━━ INFORMATION SUPPLIED ━━

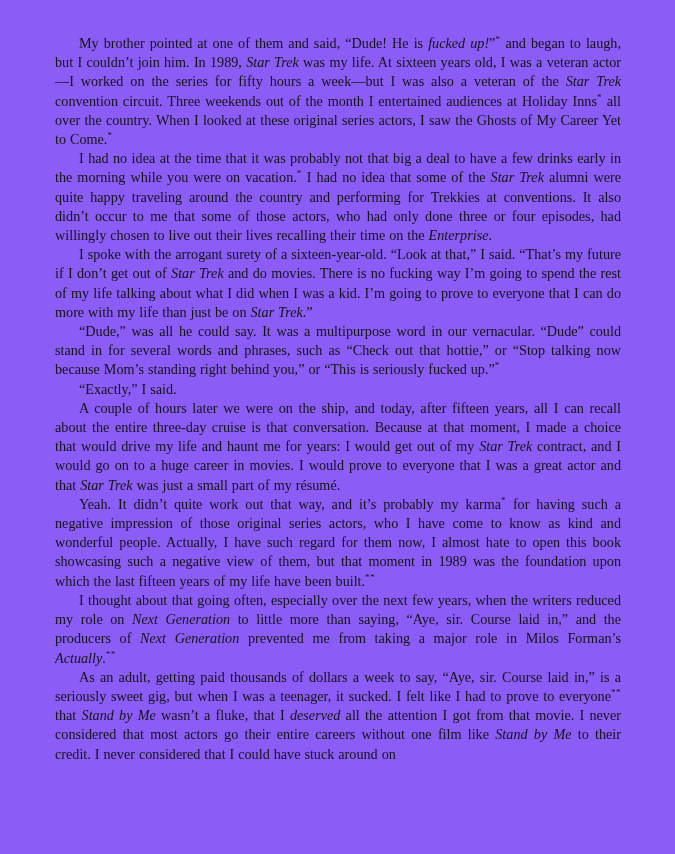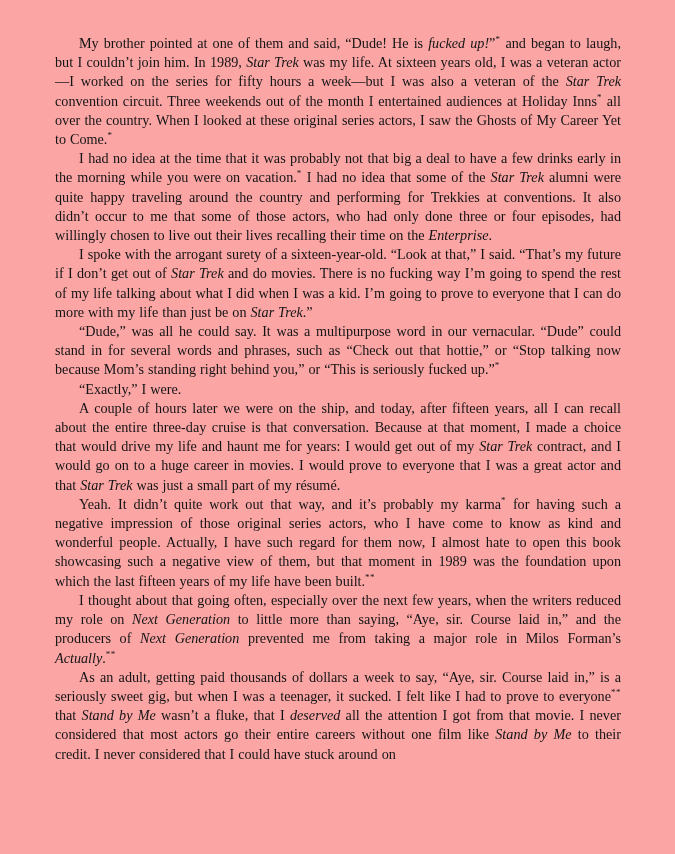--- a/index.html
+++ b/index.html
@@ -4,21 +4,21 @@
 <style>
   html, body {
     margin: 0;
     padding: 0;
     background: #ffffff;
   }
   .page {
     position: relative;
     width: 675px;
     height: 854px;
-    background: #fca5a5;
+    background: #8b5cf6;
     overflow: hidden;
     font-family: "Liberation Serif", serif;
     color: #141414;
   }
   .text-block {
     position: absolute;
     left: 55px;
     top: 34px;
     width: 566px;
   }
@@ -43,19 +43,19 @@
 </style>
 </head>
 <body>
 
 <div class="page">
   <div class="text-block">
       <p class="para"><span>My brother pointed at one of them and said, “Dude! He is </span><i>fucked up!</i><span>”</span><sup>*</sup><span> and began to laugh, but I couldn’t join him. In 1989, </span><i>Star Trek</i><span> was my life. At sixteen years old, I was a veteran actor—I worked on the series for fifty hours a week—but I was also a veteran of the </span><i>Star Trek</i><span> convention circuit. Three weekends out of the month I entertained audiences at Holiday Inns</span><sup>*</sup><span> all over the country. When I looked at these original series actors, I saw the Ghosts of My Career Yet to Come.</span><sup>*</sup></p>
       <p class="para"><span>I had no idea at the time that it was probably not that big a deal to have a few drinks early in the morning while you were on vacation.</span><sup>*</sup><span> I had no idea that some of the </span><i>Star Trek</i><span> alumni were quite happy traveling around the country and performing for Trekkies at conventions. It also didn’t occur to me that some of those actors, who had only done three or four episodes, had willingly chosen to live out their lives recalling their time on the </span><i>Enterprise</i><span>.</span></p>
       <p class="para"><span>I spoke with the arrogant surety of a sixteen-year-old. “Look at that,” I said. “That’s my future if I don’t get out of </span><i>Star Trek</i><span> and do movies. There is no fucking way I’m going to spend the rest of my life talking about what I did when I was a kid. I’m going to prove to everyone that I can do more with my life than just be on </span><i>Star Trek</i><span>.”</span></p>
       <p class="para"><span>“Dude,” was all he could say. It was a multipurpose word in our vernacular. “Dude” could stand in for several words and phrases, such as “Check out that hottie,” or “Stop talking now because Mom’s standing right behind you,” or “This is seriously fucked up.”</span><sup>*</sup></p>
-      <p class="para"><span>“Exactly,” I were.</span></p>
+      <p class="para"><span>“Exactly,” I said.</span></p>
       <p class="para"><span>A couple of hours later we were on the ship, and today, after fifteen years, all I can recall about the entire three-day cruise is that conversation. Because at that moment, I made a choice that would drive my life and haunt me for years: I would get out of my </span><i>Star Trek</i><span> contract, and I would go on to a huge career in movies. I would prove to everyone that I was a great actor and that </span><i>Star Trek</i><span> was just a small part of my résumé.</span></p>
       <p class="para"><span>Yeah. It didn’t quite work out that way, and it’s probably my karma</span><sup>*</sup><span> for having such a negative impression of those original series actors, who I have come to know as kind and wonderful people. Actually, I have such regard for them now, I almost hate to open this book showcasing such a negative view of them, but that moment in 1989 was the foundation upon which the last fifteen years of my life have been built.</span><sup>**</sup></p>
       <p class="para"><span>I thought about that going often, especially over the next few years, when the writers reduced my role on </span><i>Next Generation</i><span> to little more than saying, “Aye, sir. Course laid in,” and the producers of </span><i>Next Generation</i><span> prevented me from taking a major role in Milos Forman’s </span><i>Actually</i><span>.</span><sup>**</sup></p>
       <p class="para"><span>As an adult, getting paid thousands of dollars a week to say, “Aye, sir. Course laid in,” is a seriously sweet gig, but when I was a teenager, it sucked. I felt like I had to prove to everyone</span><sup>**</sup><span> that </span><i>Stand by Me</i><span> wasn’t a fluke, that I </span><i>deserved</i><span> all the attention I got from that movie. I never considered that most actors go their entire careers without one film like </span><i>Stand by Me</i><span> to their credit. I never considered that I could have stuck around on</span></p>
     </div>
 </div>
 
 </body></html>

━━━

DIRECTIONS FOR THIS TASK:
The reply is to be all the records above, transcribed exactly, with no pictures.

THE COMPLETED TASK:
--- a/index.html
+++ b/index.html
@@ -4,21 +4,21 @@
 <style>
   html, body {
     margin: 0;
     padding: 0;
     background: #ffffff;
   }
   .page {
     position: relative;
     width: 675px;
     height: 854px;
-    background: #fca5a5;
+    background: #8b5cf6;
     overflow: hidden;
     font-family: "Liberation Serif", serif;
     color: #141414;
   }
   .text-block {
     position: absolute;
     left: 55px;
     top: 34px;
     width: 566px;
   }
@@ -43,19 +43,19 @@
 </style>
 </head>
 <body>
 
 <div class="page">
   <div class="text-block">
       <p class="para"><span>My brother pointed at one of them and said, “Dude! He is </span><i>fucked up!</i><span>”</span><sup>*</sup><span> and began to laugh, but I couldn’t join him. In 1989, </span><i>Star Trek</i><span> was my life. At sixteen years old, I was a veteran actor—I worked on the series for fifty hours a week—but I was also a veteran of the </span><i>Star Trek</i><span> convention circuit. Three weekends out of the month I entertained audiences at Holiday Inns</span><sup>*</sup><span> all over the country. When I looked at these original series actors, I saw the Ghosts of My Career Yet to Come.</span><sup>*</sup></p>
       <p class="para"><span>I had no idea at the time that it was probably not that big a deal to have a few drinks early in the morning while you were on vacation.</span><sup>*</sup><span> I had no idea that some of the </span><i>Star Trek</i><span> alumni were quite happy traveling around the country and performing for Trekkies at conventions. It also didn’t occur to me that some of those actors, who had only done three or four episodes, had willingly chosen to live out their lives recalling their time on the </span><i>Enterprise</i><span>.</span></p>
       <p class="para"><span>I spoke with the arrogant surety of a sixteen-year-old. “Look at that,” I said. “That’s my future if I don’t get out of </span><i>Star Trek</i><span> and do movies. There is no fucking way I’m going to spend the rest of my life talking about what I did when I was a kid. I’m going to prove to everyone that I can do more with my life than just be on </span><i>Star Trek</i><span>.”</span></p>
       <p class="para"><span>“Dude,” was all he could say. It was a multipurpose word in our vernacular. “Dude” could stand in for several words and phrases, such as “Check out that hottie,” or “Stop talking now because Mom’s standing right behind you,” or “This is seriously fucked up.”</span><sup>*</sup></p>
-      <p class="para"><span>“Exactly,” I were.</span></p>
+      <p class="para"><span>“Exactly,” I said.</span></p>
       <p class="para"><span>A couple of hours later we were on the ship, and today, after fifteen years, all I can recall about the entire three-day cruise is that conversation. Because at that moment, I made a choice that would drive my life and haunt me for years: I would get out of my </span><i>Star Trek</i><span> contract, and I would go on to a huge career in movies. I would prove to everyone that I was a great actor and that </span><i>Star Trek</i><span> was just a small part of my résumé.</span></p>
       <p class="para"><span>Yeah. It didn’t quite work out that way, and it’s probably my karma</span><sup>*</sup><span> for having such a negative impression of those original series actors, who I have come to know as kind and wonderful people. Actually, I have such regard for them now, I almost hate to open this book showcasing such a negative view of them, but that moment in 1989 was the foundation upon which the last fifteen years of my life have been built.</span><sup>**</sup></p>
       <p class="para"><span>I thought about that going often, especially over the next few years, when the writers reduced my role on </span><i>Next Generation</i><span> to little more than saying, “Aye, sir. Course laid in,” and the producers of </span><i>Next Generation</i><span> prevented me from taking a major role in Milos Forman’s </span><i>Actually</i><span>.</span><sup>**</sup></p>
       <p class="para"><span>As an adult, getting paid thousands of dollars a week to say, “Aye, sir. Course laid in,” is a seriously sweet gig, but when I was a teenager, it sucked. I felt like I had to prove to everyone</span><sup>**</sup><span> that </span><i>Stand by Me</i><span> wasn’t a fluke, that I </span><i>deserved</i><span> all the attention I got from that movie. I never considered that most actors go their entire careers without one film like </span><i>Stand by Me</i><span> to their credit. I never considered that I could have stuck around on</span></p>
     </div>
 </div>
 
 </body></html>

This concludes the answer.